■ **DATA FOR THIS TASK**:
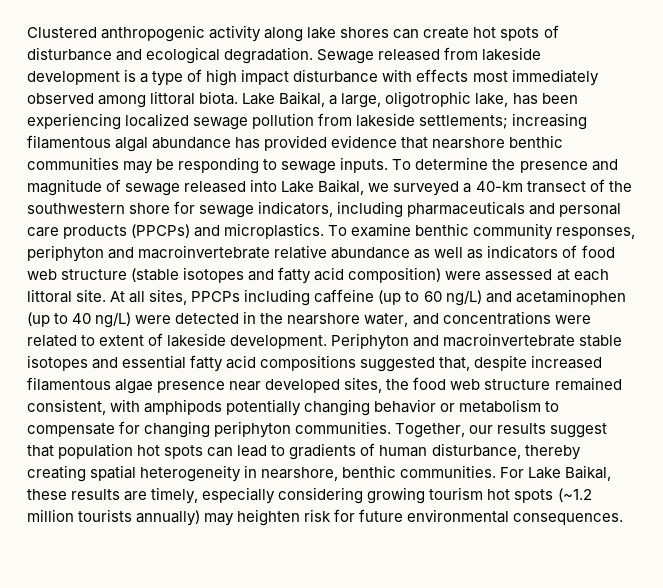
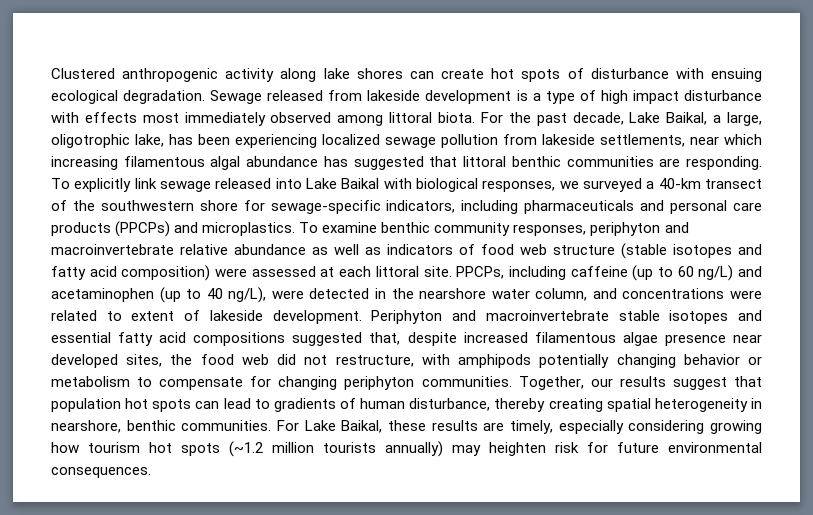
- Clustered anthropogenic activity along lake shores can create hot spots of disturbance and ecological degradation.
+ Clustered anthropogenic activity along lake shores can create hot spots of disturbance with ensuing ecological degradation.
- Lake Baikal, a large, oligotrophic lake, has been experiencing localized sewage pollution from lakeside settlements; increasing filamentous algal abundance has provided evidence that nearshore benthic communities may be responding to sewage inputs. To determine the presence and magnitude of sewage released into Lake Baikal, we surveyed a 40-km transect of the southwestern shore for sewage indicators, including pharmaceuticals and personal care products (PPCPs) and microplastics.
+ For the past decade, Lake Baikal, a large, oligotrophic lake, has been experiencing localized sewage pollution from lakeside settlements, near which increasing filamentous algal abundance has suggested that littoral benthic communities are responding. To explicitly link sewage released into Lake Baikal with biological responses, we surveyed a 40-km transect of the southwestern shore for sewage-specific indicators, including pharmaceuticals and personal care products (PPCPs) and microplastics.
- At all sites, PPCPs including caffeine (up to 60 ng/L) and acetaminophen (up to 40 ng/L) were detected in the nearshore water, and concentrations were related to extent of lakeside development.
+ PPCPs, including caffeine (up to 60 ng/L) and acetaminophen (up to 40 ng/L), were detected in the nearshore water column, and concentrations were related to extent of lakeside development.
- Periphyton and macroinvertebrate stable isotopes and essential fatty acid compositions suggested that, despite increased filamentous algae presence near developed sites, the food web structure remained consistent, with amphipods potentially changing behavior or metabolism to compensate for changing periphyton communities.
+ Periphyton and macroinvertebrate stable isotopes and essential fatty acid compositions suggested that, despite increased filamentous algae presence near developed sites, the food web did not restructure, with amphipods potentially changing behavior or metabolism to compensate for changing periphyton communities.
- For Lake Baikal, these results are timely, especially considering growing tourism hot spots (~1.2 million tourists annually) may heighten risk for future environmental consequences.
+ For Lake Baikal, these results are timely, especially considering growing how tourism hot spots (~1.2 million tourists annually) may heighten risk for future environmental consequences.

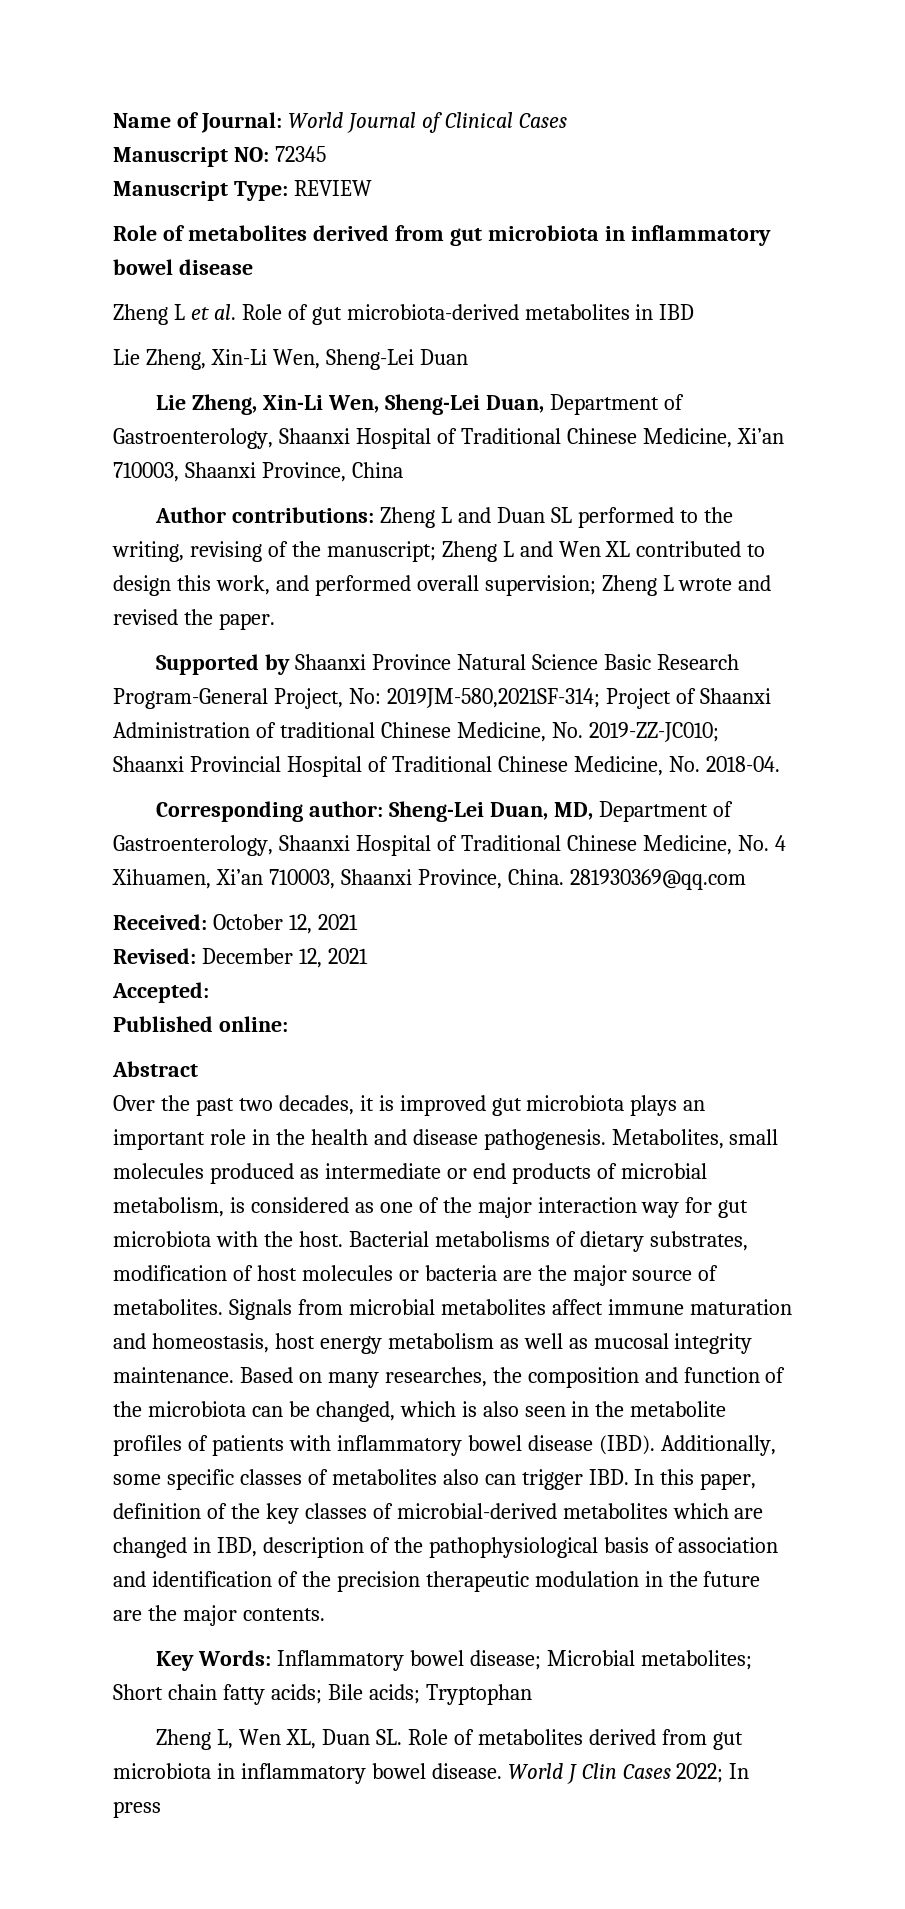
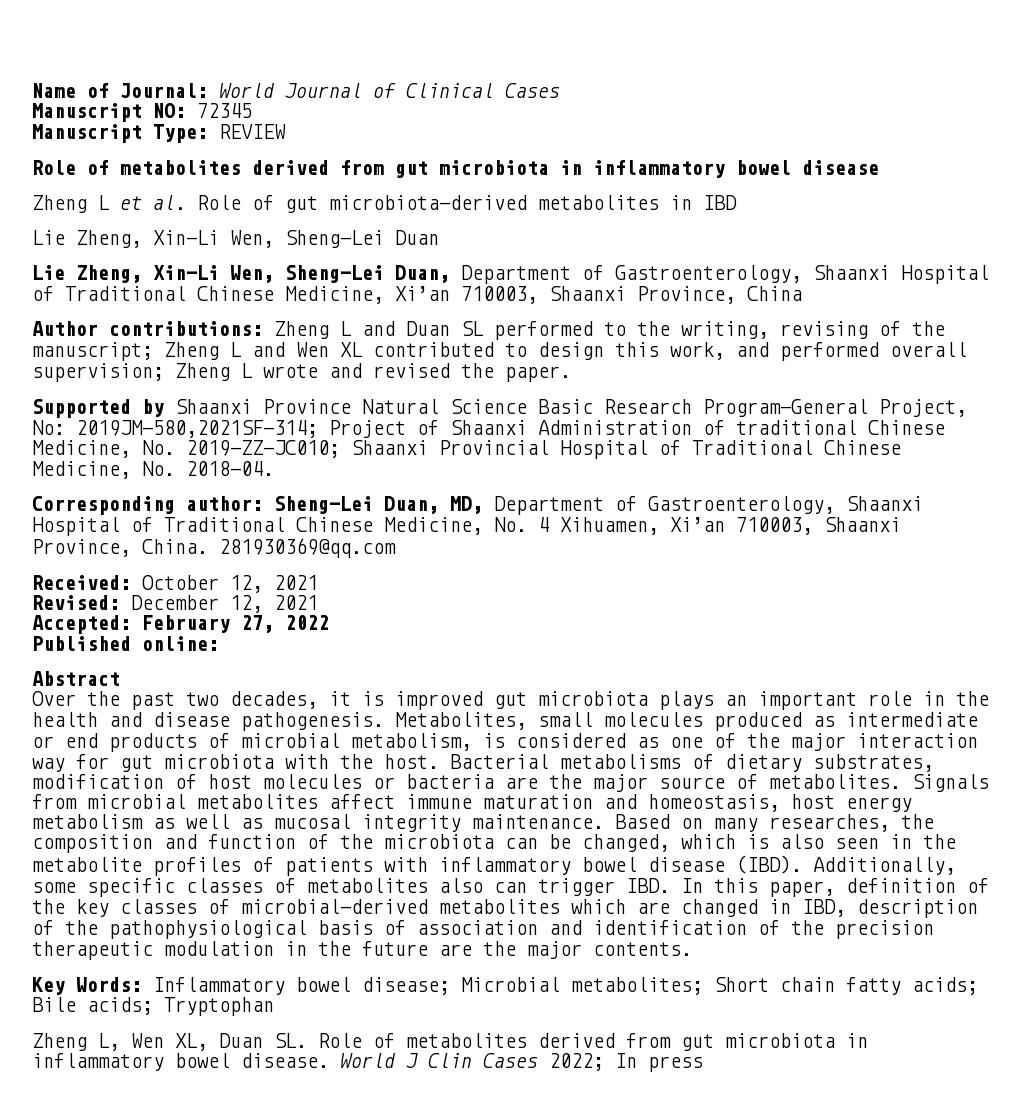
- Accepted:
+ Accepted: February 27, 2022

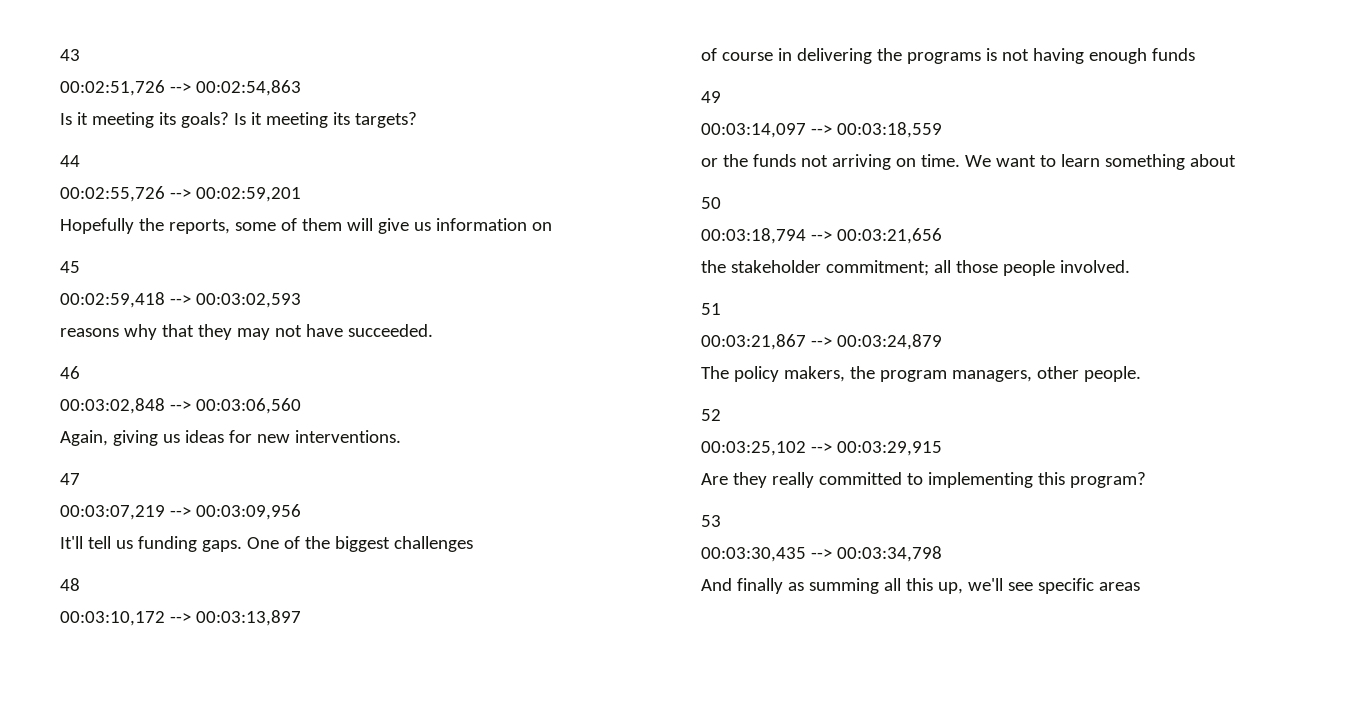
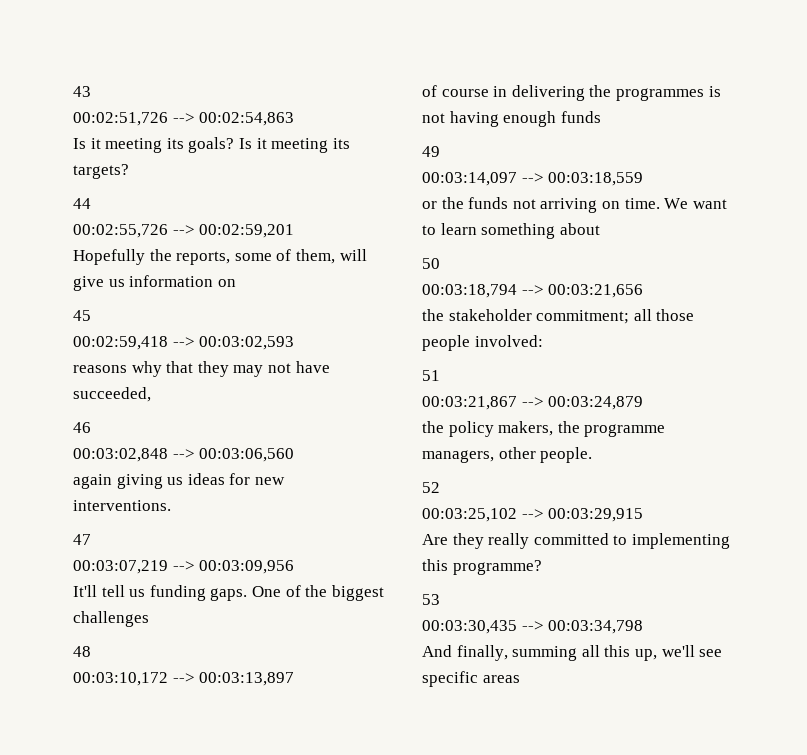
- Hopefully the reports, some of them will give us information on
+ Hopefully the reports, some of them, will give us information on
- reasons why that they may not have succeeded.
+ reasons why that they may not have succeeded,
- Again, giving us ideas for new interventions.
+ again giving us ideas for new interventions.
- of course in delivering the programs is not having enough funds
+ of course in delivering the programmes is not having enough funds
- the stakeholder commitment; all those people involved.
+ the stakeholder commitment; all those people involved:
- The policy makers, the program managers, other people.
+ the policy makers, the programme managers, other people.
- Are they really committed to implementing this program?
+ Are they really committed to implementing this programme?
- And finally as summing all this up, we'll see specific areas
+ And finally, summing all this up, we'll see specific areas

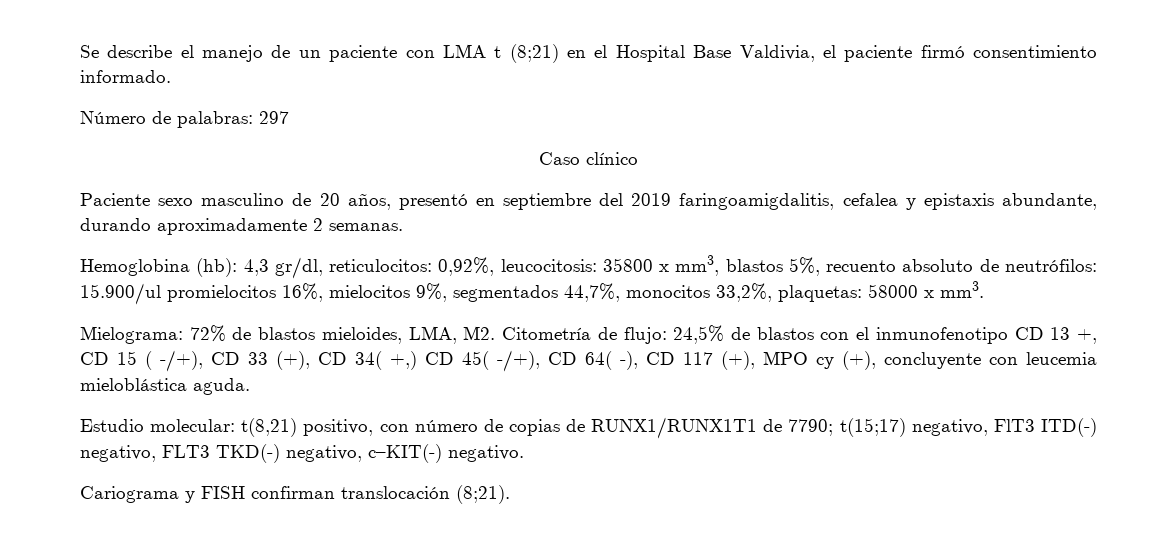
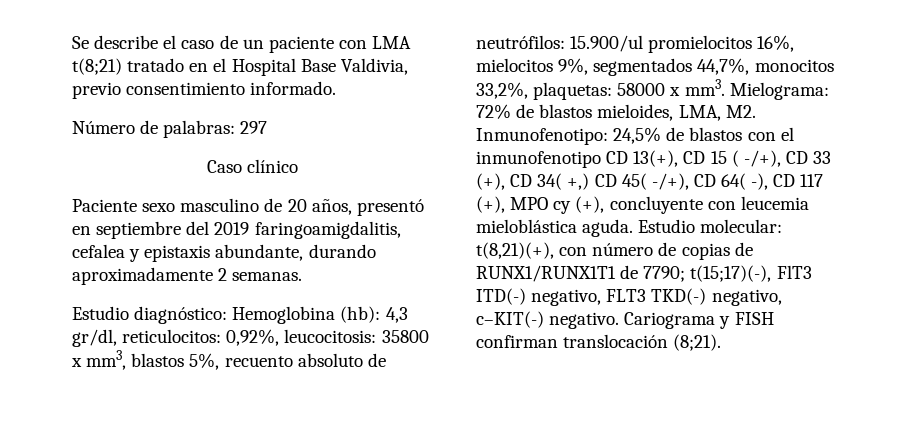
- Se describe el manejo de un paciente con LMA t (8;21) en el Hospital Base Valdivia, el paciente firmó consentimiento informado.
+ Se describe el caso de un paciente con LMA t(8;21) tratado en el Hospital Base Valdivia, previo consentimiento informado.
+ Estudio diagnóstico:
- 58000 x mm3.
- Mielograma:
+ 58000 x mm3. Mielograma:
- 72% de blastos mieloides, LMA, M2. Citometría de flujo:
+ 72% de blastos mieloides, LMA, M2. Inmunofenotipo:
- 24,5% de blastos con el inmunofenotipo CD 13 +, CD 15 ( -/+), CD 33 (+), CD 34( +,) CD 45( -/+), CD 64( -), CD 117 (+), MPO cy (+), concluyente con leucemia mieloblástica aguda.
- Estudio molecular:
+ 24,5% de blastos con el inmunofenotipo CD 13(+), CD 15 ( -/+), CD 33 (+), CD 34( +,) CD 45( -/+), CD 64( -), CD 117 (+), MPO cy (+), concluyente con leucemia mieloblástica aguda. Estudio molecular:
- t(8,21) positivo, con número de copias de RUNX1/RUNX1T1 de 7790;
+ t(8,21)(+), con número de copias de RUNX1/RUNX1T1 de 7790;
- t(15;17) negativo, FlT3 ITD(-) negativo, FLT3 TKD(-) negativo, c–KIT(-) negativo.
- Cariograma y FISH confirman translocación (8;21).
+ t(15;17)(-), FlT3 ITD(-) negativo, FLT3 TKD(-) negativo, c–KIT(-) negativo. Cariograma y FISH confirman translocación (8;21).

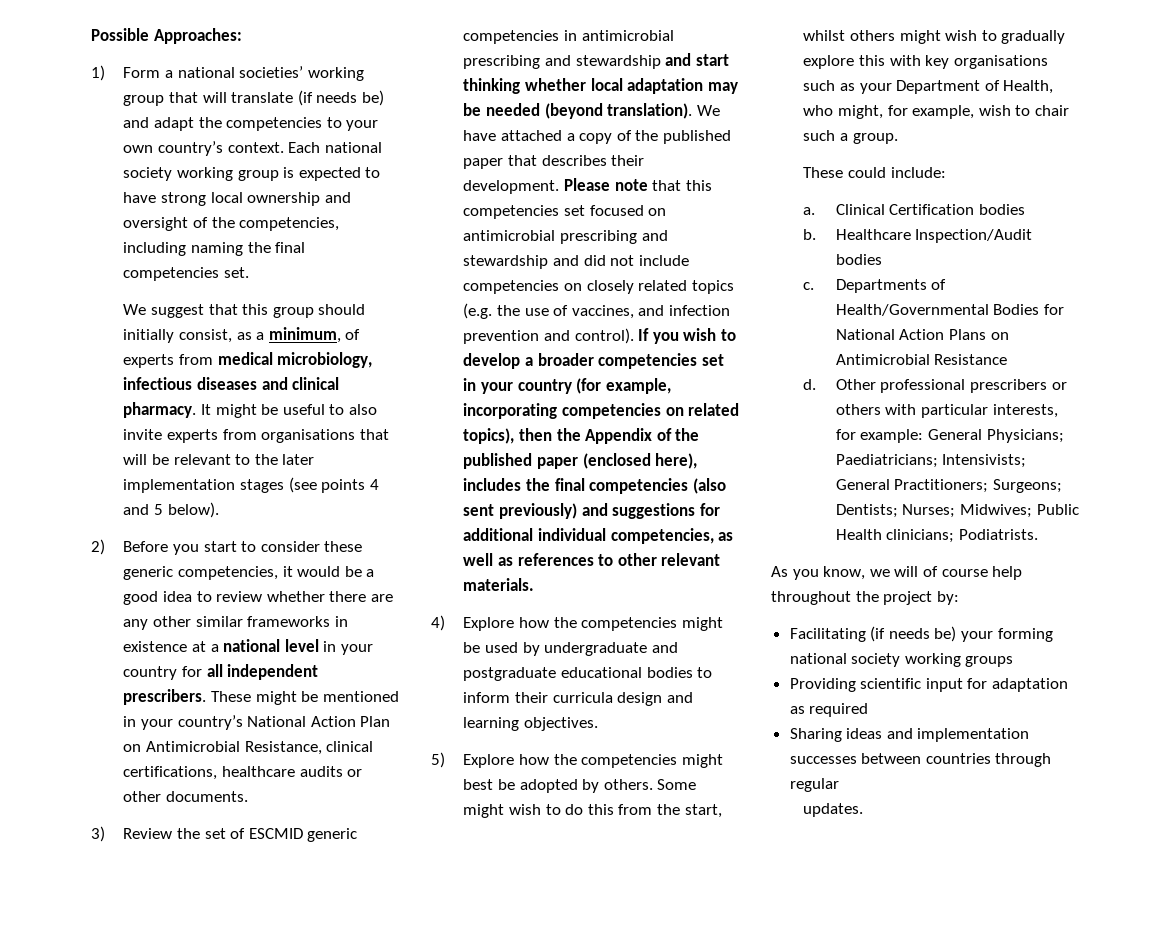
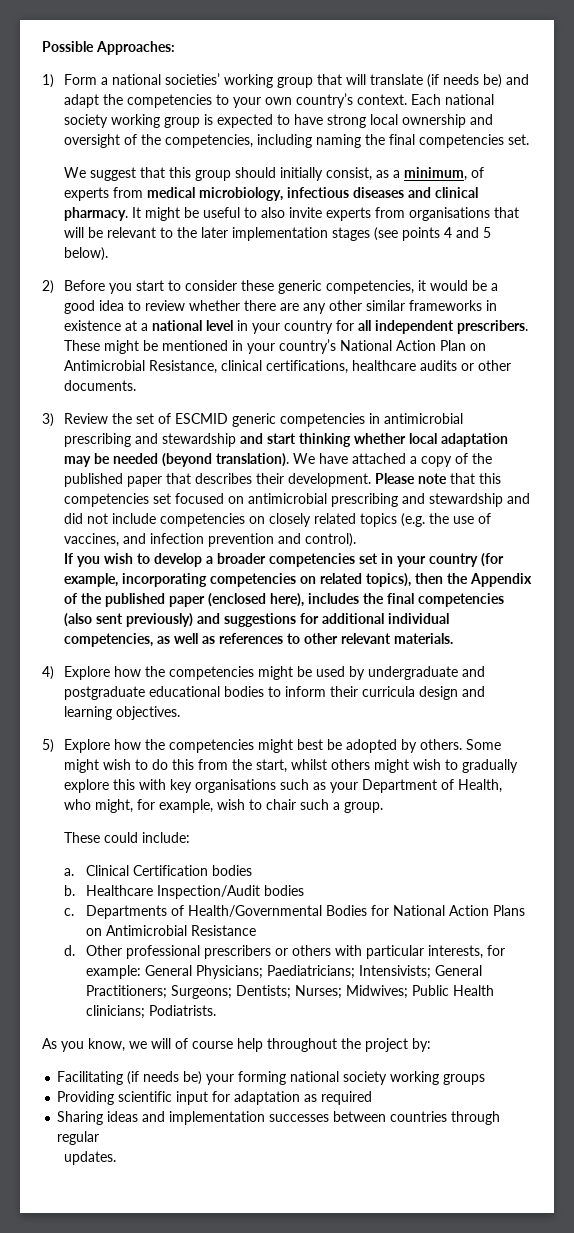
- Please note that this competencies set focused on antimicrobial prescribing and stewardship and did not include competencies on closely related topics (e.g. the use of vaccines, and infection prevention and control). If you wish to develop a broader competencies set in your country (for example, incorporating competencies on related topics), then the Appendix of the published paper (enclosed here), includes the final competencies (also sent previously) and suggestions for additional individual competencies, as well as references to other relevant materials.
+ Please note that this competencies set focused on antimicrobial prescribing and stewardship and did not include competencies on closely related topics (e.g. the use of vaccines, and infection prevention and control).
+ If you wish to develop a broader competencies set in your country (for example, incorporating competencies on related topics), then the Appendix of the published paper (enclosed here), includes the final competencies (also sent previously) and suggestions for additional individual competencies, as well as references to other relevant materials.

■ **WHAT IS EXPECTED**:
Nothing but the lines from the one with "negativo. Cariograma y FISH confirman translocación (8;21)." through the last line of the material above should appear in the answer, each copied exactly, with no pictures.

■ **SOLUTION FOR THIS PROBLEM**:
+ t(15;17)(-), FlT3 ITD(-) negativo, FLT3 TKD(-) negativo, c–KIT(-) negativo. Cariograma y FISH confirman translocación (8;21).

- Please note that this competencies set focused on antimicrobial prescribing and stewardship and did not include competencies on closely related topics (e.g. the use of vaccines, and infection prevention and control). If you wish to develop a broader competencies set in your country (for example, incorporating competencies on related topics), then the Appendix of the published paper (enclosed here), includes the final competencies (also sent previously) and suggestions for additional individual competencies, as well as references to other relevant materials.
+ Please note that this competencies set focused on antimicrobial prescribing and stewardship and did not include competencies on closely related topics (e.g. the use of vaccines, and infection prevention and control).
+ If you wish to develop a broader competencies set in your country (for example, incorporating competencies on related topics), then the Appendix of the published paper (enclosed here), includes the final competencies (also sent previously) and suggestions for additional individual competencies, as well as references to other relevant materials.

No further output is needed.